> [REQUIRED ACTION]
Though the entries contain pictures, the copy you make should hold only the rest, exactly as written.

Web document revisions:

--

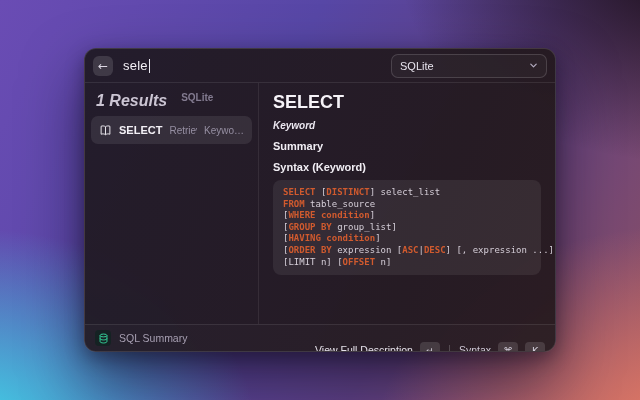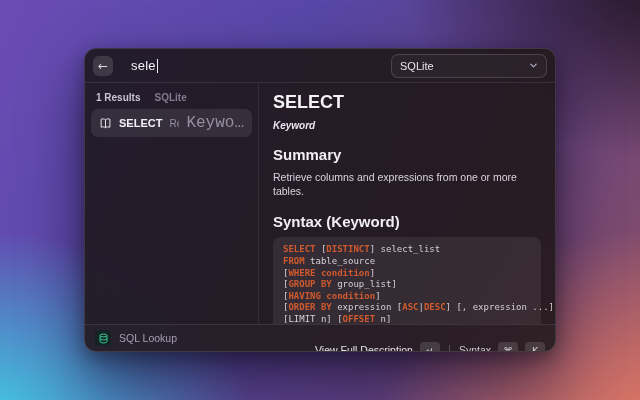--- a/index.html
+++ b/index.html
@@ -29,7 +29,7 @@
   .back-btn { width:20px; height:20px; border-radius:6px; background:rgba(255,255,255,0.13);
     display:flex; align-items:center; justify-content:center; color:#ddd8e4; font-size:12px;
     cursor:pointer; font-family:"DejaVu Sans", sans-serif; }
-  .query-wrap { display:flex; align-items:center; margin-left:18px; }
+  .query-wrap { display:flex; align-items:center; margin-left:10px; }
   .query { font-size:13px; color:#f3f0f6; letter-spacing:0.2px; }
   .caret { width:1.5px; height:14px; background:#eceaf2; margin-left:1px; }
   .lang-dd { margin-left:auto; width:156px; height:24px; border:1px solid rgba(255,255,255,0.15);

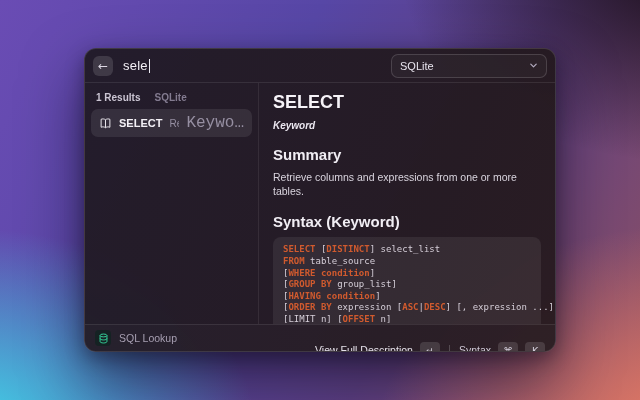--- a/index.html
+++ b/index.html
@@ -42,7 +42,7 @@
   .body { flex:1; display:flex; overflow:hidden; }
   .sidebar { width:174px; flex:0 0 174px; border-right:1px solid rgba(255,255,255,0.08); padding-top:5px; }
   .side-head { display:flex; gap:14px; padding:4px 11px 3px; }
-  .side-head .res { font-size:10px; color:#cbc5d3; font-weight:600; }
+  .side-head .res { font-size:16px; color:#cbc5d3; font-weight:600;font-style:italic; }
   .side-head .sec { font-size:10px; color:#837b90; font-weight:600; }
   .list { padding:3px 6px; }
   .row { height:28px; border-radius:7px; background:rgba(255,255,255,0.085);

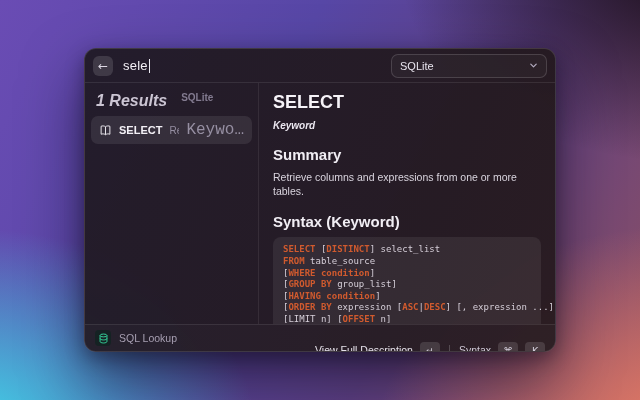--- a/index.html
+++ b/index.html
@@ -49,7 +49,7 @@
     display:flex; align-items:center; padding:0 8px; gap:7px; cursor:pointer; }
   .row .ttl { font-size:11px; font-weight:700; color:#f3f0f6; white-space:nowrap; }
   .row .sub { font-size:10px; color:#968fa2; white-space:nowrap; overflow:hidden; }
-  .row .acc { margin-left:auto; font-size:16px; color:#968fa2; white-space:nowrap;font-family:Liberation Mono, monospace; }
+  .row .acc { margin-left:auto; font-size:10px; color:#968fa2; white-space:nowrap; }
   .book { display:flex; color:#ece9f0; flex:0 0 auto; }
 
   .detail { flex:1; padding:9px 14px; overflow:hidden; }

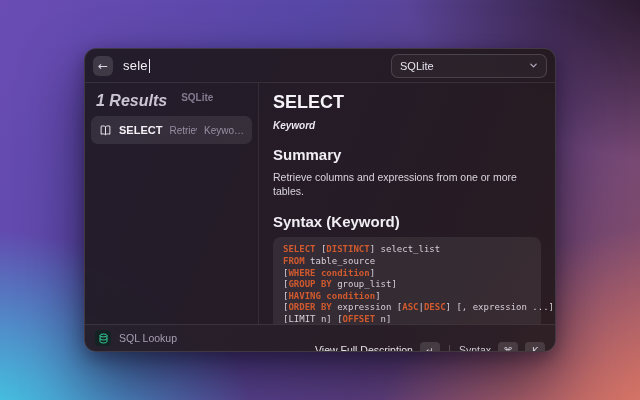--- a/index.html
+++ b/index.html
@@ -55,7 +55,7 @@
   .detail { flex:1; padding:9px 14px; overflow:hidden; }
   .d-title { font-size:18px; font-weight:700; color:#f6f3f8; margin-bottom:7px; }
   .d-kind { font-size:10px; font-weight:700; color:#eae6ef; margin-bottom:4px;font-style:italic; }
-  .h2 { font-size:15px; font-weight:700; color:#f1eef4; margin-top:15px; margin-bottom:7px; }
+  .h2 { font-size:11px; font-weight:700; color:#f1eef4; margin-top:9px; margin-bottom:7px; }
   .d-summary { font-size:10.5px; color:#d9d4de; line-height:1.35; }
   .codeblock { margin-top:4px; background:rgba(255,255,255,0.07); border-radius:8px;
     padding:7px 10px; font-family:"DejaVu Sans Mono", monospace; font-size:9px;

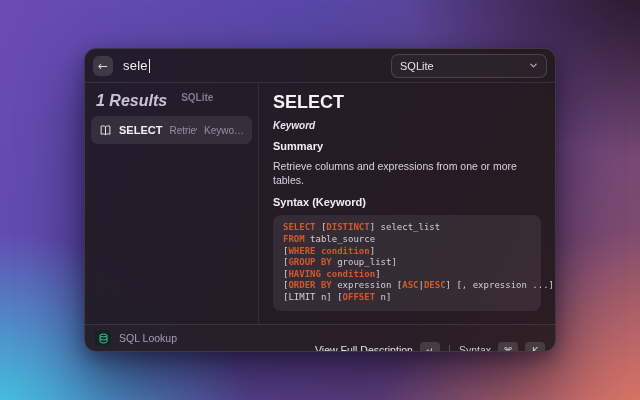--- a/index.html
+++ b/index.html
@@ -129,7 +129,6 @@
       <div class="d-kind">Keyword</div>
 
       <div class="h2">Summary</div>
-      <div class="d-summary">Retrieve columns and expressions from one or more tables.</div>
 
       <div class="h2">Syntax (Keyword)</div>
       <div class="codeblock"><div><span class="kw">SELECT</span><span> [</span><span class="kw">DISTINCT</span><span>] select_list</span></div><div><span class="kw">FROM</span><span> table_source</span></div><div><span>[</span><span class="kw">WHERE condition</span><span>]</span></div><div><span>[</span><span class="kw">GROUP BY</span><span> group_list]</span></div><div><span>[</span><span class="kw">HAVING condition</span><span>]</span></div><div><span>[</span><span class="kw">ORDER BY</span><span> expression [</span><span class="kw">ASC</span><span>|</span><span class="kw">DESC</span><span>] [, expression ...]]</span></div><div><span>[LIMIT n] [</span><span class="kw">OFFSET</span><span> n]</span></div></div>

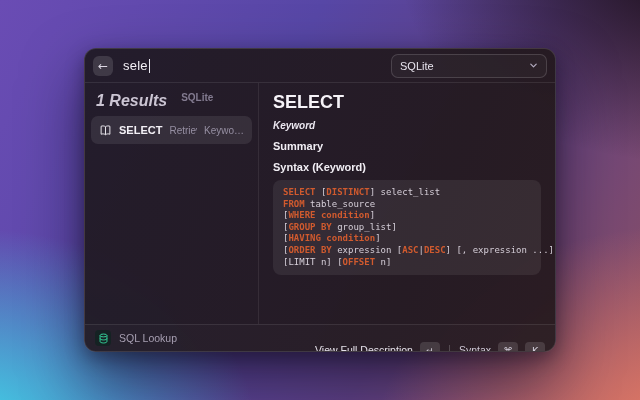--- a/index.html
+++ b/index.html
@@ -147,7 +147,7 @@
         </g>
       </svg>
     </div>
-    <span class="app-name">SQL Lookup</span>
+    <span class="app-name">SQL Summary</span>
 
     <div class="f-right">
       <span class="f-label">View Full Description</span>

--

> [SOLUTION TO THE PROBLEM]
--- a/index.html
+++ b/index.html
@@ -29,7 +29,7 @@
   .back-btn { width:20px; height:20px; border-radius:6px; background:rgba(255,255,255,0.13);
     display:flex; align-items:center; justify-content:center; color:#ddd8e4; font-size:12px;
     cursor:pointer; font-family:"DejaVu Sans", sans-serif; }
-  .query-wrap { display:flex; align-items:center; margin-left:18px; }
+  .query-wrap { display:flex; align-items:center; margin-left:10px; }
   .query { font-size:13px; color:#f3f0f6; letter-spacing:0.2px; }
   .caret { width:1.5px; height:14px; background:#eceaf2; margin-left:1px; }
   .lang-dd { margin-left:auto; width:156px; height:24px; border:1px solid rgba(255,255,255,0.15);

--- a/index.html
+++ b/index.html
@@ -42,7 +42,7 @@
   .body { flex:1; display:flex; overflow:hidden; }
   .sidebar { width:174px; flex:0 0 174px; border-right:1px solid rgba(255,255,255,0.08); padding-top:5px; }
   .side-head { display:flex; gap:14px; padding:4px 11px 3px; }
-  .side-head .res { font-size:10px; color:#cbc5d3; font-weight:600; }
+  .side-head .res { font-size:16px; color:#cbc5d3; font-weight:600;font-style:italic; }
   .side-head .sec { font-size:10px; color:#837b90; font-weight:600; }
   .list { padding:3px 6px; }
   .row { height:28px; border-radius:7px; background:rgba(255,255,255,0.085);

--- a/index.html
+++ b/index.html
@@ -49,7 +49,7 @@
     display:flex; align-items:center; padding:0 8px; gap:7px; cursor:pointer; }
   .row .ttl { font-size:11px; font-weight:700; color:#f3f0f6; white-space:nowrap; }
   .row .sub { font-size:10px; color:#968fa2; white-space:nowrap; overflow:hidden; }
-  .row .acc { margin-left:auto; font-size:16px; color:#968fa2; white-space:nowrap;font-family:Liberation Mono, monospace; }
+  .row .acc { margin-left:auto; font-size:10px; color:#968fa2; white-space:nowrap; }
   .book { display:flex; color:#ece9f0; flex:0 0 auto; }
 
   .detail { flex:1; padding:9px 14px; overflow:hidden; }

--- a/index.html
+++ b/index.html
@@ -55,7 +55,7 @@
   .detail { flex:1; padding:9px 14px; overflow:hidden; }
   .d-title { font-size:18px; font-weight:700; color:#f6f3f8; margin-bottom:7px; }
   .d-kind { font-size:10px; font-weight:700; color:#eae6ef; margin-bottom:4px;font-style:italic; }
-  .h2 { font-size:15px; font-weight:700; color:#f1eef4; margin-top:15px; margin-bottom:7px; }
+  .h2 { font-size:11px; font-weight:700; color:#f1eef4; margin-top:9px; margin-bottom:7px; }
   .d-summary { font-size:10.5px; color:#d9d4de; line-height:1.35; }
   .codeblock { margin-top:4px; background:rgba(255,255,255,0.07); border-radius:8px;
     padding:7px 10px; font-family:"DejaVu Sans Mono", monospace; font-size:9px;

--- a/index.html
+++ b/index.html
@@ -129,7 +129,6 @@
       <div class="d-kind">Keyword</div>
 
       <div class="h2">Summary</div>
-      <div class="d-summary">Retrieve columns and expressions from one or more tables.</div>
 
       <div class="h2">Syntax (Keyword)</div>
       <div class="codeblock"><div><span class="kw">SELECT</span><span> [</span><span class="kw">DISTINCT</span><span>] select_list</span></div><div><span class="kw">FROM</span><span> table_source</span></div><div><span>[</span><span class="kw">WHERE condition</span><span>]</span></div><div><span>[</span><span class="kw">GROUP BY</span><span> group_list]</span></div><div><span>[</span><span class="kw">HAVING condition</span><span>]</span></div><div><span>[</span><span class="kw">ORDER BY</span><span> expression [</span><span class="kw">ASC</span><span>|</span><span class="kw">DESC</span><span>] [, expression ...]]</span></div><div><span>[LIMIT n] [</span><span class="kw">OFFSET</span><span> n]</span></div></div>

--- a/index.html
+++ b/index.html
@@ -147,7 +147,7 @@
         </g>
       </svg>
     </div>
-    <span class="app-name">SQL Lookup</span>
+    <span class="app-name">SQL Summary</span>
 
     <div class="f-right">
       <span class="f-label">View Full Description</span>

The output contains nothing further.